Sea Dream Yacht Club: Sea Dream has the simplest schedule to keep track of. Both ships are in the Caribbean from December through April and in Europe from mid-May through mid-November. Most sailings are seven nights, but there is a smattering of shorter and longer ones. While Sea Dream I sails the Caribbean out of either San Juan or St. Thomas, Sea Dream II goes deeper, sailing out of Barbados, Antigua and St. Martin. In Europe, there are departures ranging from Nice and Venice to Piraeus, Istanbul and Dubrovnik, opening up the possibility of non-repetitive longer cruises. Sea Dream also charters about 50% of its sailings, so it’s actually beneficial that they give multiple opportunities for the same itineraries.
Silversea: During the year, Silversea’s far-flung itineraries will reach 318 ports in 100 countries, via 145 itineraries. There are about 20 new ports of call, including Kangaroo Island, Australia; Khasab, Oman; Pusan, South Korea; Ventura, California; Tobruk, Libya; and Isafjordur, Iceland. Three of Silversea’s ships will be in Europe, covering virtually everywhere in the Med and the Baltic. The fourth, Silver Shadow, will be in Alaska with roundtrip itineraries from Seattle and San Francisco or open-jaw sailings between Seattle or San Francisco and Vancouver. After her European season, Silver Cloud transits the Suez Canal and explores the Arabian Peninsula on the way to spending the winter in Australia.
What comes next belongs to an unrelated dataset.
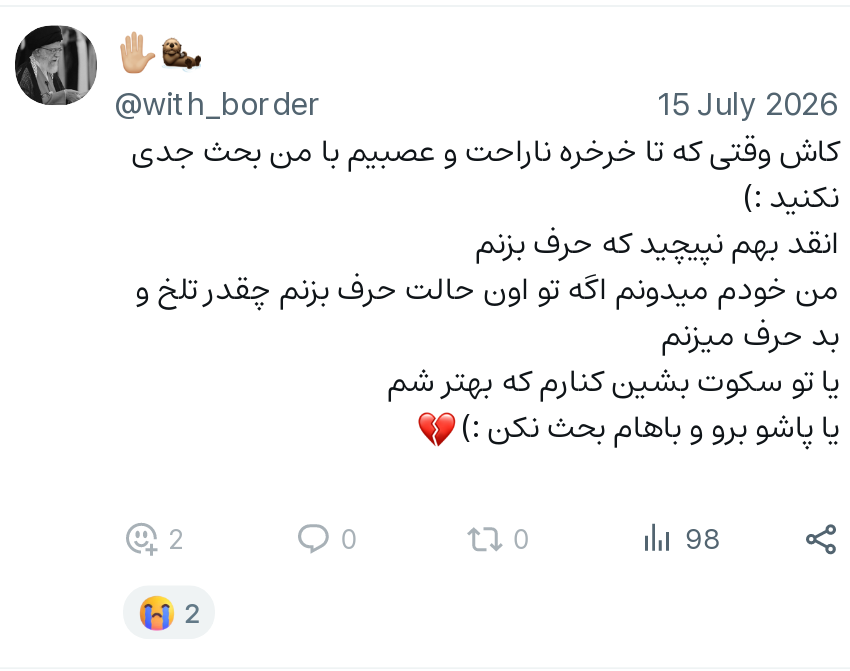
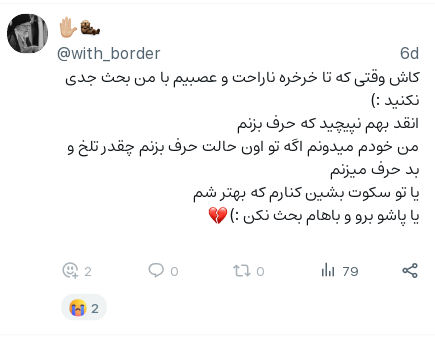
- 15 July 2026
+ 6d

- 98
+ 79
Silver Wind starts the year off in Africa (including the Seychelles) and ends it in South America. Silver Whisper starts the year in the Caribbean and follows her summer European season with the Orient and Southeast Asia. Silver Shadow starts the year in Australia/New Zealand and the Far East and then, after Europe, spends time in the Caribbean.
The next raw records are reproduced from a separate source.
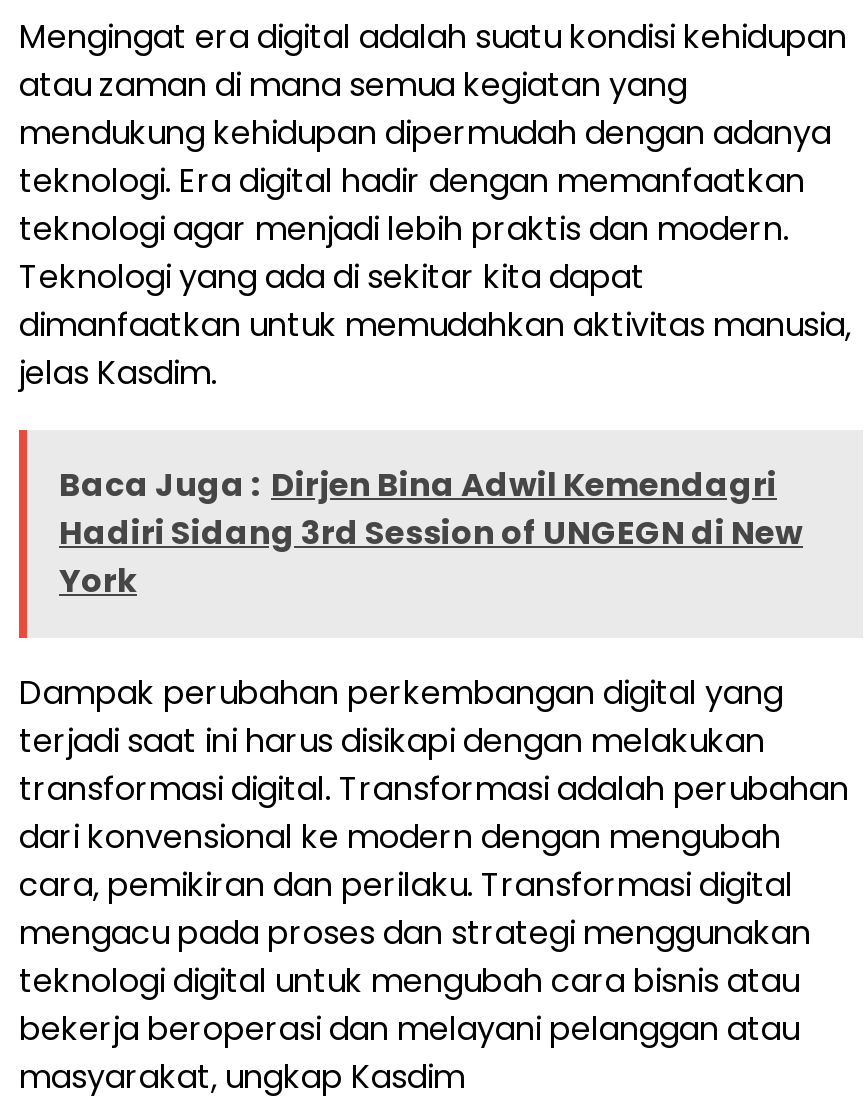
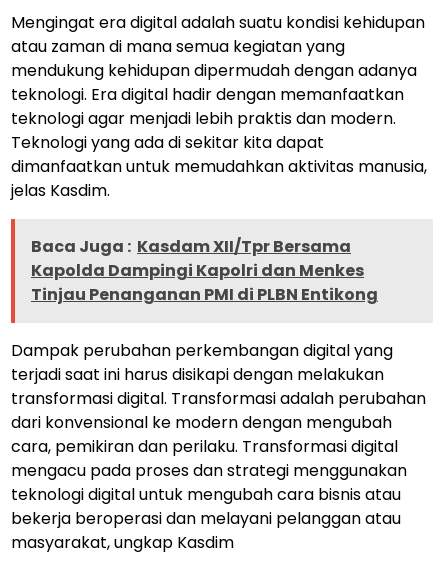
- Baca Juga : Dirjen Bina Adwil Kemendagri
- Hadiri Sidang 3rd Session of UNGEGN di New
- York
+ Baca Juga : Kasdam XII/Tpr Bersama
+ Kapolda Dampingi Kapolri dan Menkes
+ Tinjau Penanganan PMI di PLBN Entikong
The Yachts of Seabourn: All three Seabourn ships are in Europe during the summer months, with lots of different itineraries in both the Baltic (with Seabourn Pride getting up to the North Cape) and the Med. During the rest of the year, they spread out. Seabourn Legend offers 14-day cruises from Fort Lauderdale to Costa Rica or seven days roundtrip from St. Thomas for the Caribbean. Seabourn Pride starts the year by heading down to South America from Fort Lauderdale with two voyages along the Amazon. After Europe, Pride has a short New England/Canada season (with a couple of cruises beginning or ending in Quebec or Gloucester, Mass.) and is then in the Caribbean with weekly roundtrips, mostly from Barbados. Seabourn Spirit starts and ends the year cruising around Australia/New Zealand, Southeast Asia and the Orient. Going to and from Europe, the ship transits the Suez Canal, offering great exotic itineraries both ways.